Multiple endocrine neoplasia type 2
Several recent examples serve to demonstrate the utility of flies in understanding how mutations in oncogenes and tumor suppressors can lead to progressively more aggressive tumors. At the simple end of the mutation spectrum is the ‘one-hit’ solid tumor syndrome multiple endocrine neoplasia type 2 (MEN2). This syndrome is characterized by mutations in the Ret protein, a transmembrane receptor tyrosine kinase. Patients with either spontaneous or inherited oncogenic isoforms of Ret invariably develop medullary thyroid carcinoma (MTC), a potentially aggressive overgrowth of the para-follicular C cells that can lead to metastatic disease if not treated early. MTCs have proven resistant to traditional chemotherapies.
Nearly all patients with MEN2, and many with MTC, have activated isoforms of Ret, suggesting that Ret is both necessary and sufficient for development of MTCs. To develop a whole-animal transgenic model, various oncogenic Ret isoforms were targeted to the developing fly eye epithelium. The result was overproliferation, switches in cell fate, compensatory apoptosis and other aspects of tumorigenesis that suggested this fly MEN2 model could prove useful [18]. The eyes displayed a ‘rough eye’ phenotype that is readily scored with a dissecting microscope, yielding a useful screening tool (Figure 1).
Multigenic cancer models
An important foundation of personalized medicine lies in the ability to recognize and model multigenic disease states. This plays to the strengths of Drosophila, which permit rapid and inexpensive manipulation of multiple genes. In the past decade a small number of Drosophila laboratories have developed multigenic cancer models. Pioneers include the laboratories of Tian Xu, Helena Richardson, Dirk Bohmann and Maria Dominguez; we have also been active in this area. Work with the potent oncogene Ras has demonstrated that it can direct proliferation on its own but that true transformation requires synergy with second loci, a point increasingly embraced in work with other organisms as well. For example, pairing oncogenic Ras isoforms with mutations in the cell polarity protein Scribble, led to strong proliferation and aggressive metastasislike migration by Ras/Scribble cells. Labeling these cells with GFP highlighted their movement to distant sites. More recent work has shown similar synergy between oncogenic Ras and mutations that activate the cytoplasmic tyrosine kinase Src.

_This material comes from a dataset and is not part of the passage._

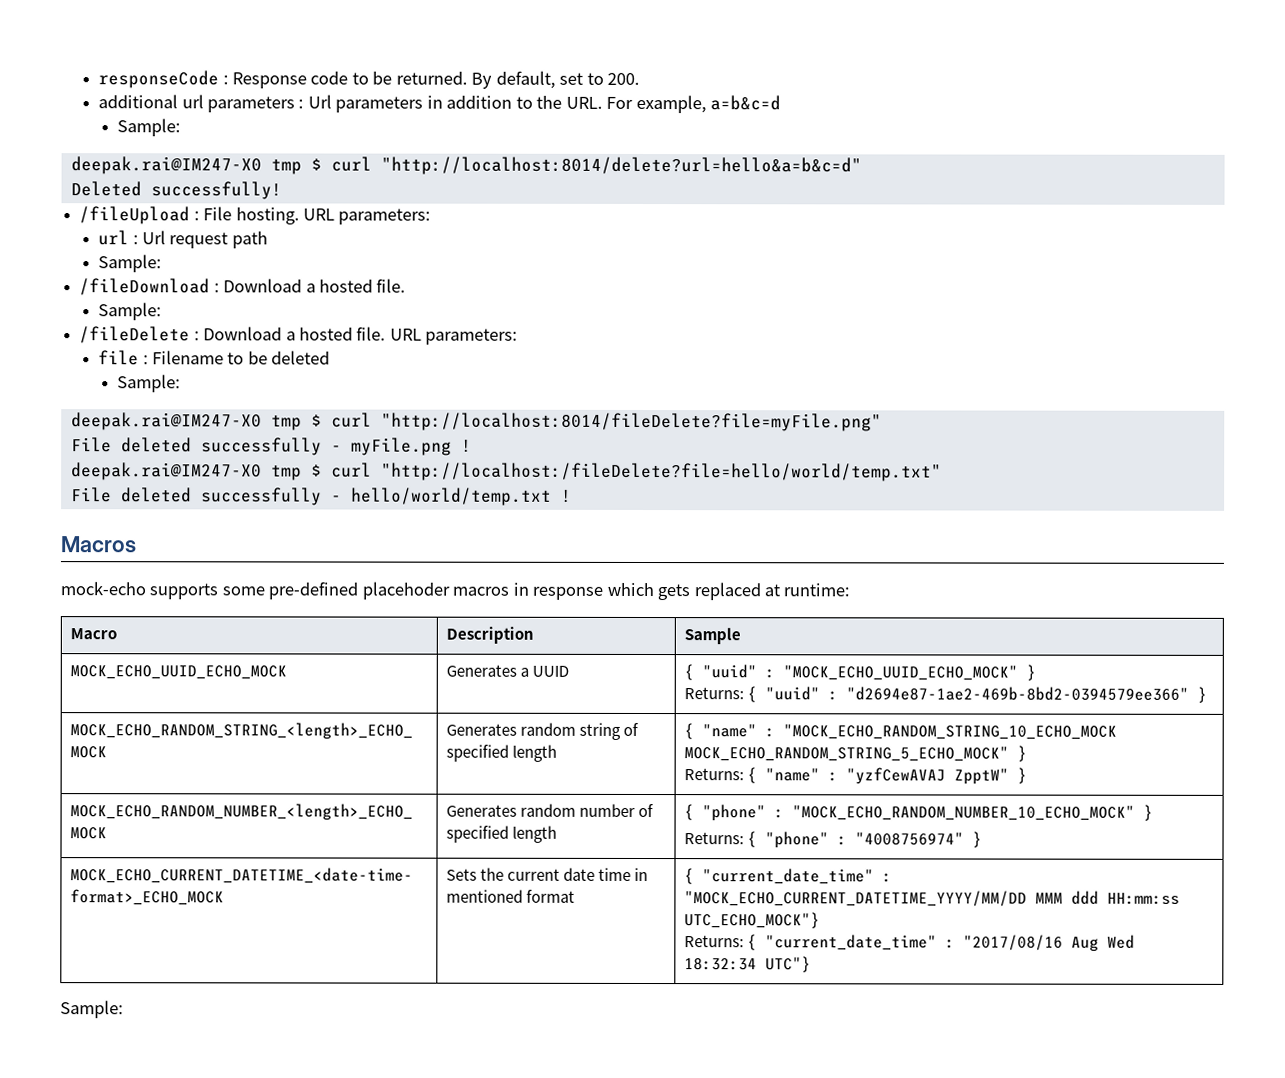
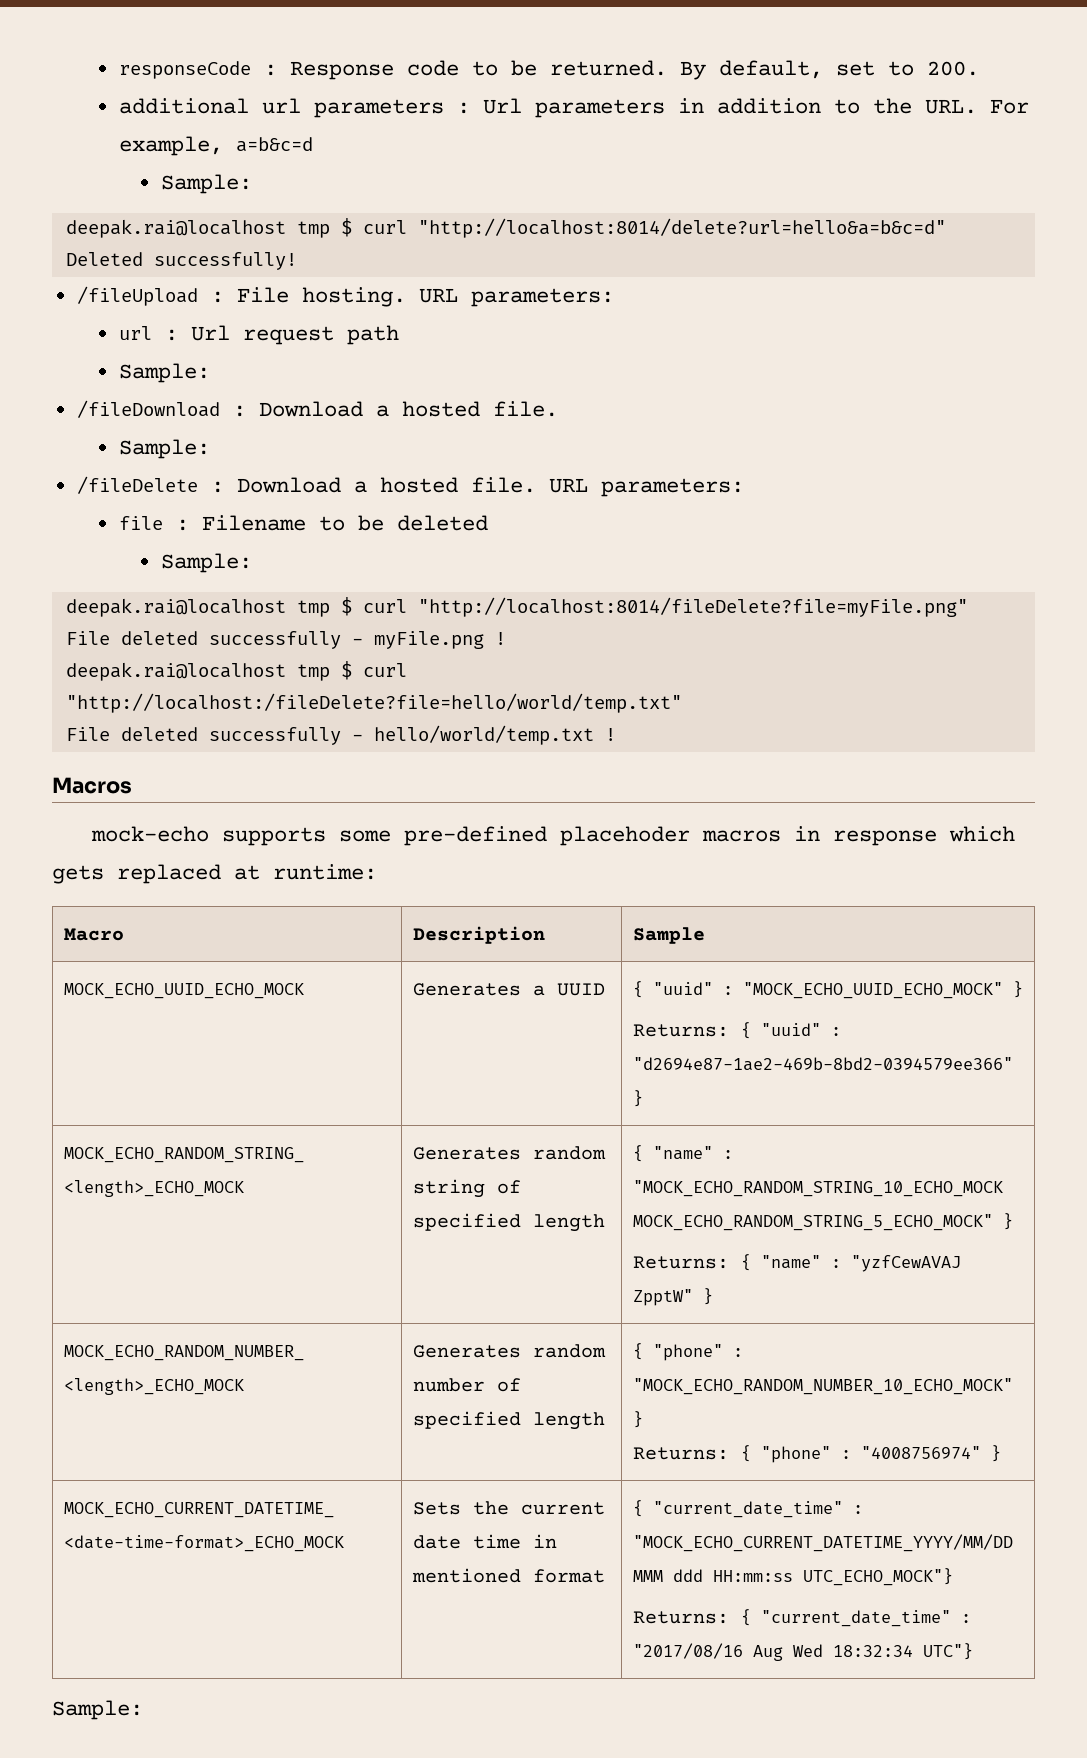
[70,156,262,175] deepak.rai@IM247-X0 -> [65,219,286,238] deepak.rai@localhost
[70,412,262,431] deepak.rai@IM247-X0 -> [65,598,286,617] deepak.rai@localhost
[70,462,262,481] deepak.rai@IM247-X0 -> [65,662,286,681] deepak.rai@localhost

In both Drosophila and humans, EGFR and its downstream effectors, Ras and Raf, were also found to synergize with Src kinase activity. The result was both increased proliferation and metastasis-like behavior [19]. This is a particularly clinically relevant pairing: for example, approximately 70% of triple-negative breast tumors show high activity of EGFR plus Src [20–27]. Pairing these not only synergizes with respect to proliferation, but also shows emergent tendencies for transformed cells to undergo metastasis-like migration [28–33]. This migration relied on local interactions between the Ras/Src transformed cells and their neighbors within the epithelium. These increasingly tumor-like phenotypes highlight the potential for flies to screen candidate therapeutics in the context of richer, more complex whole-animal models, and to target aspects such as metastasis, which relies on interactions between tumor cells and their environment.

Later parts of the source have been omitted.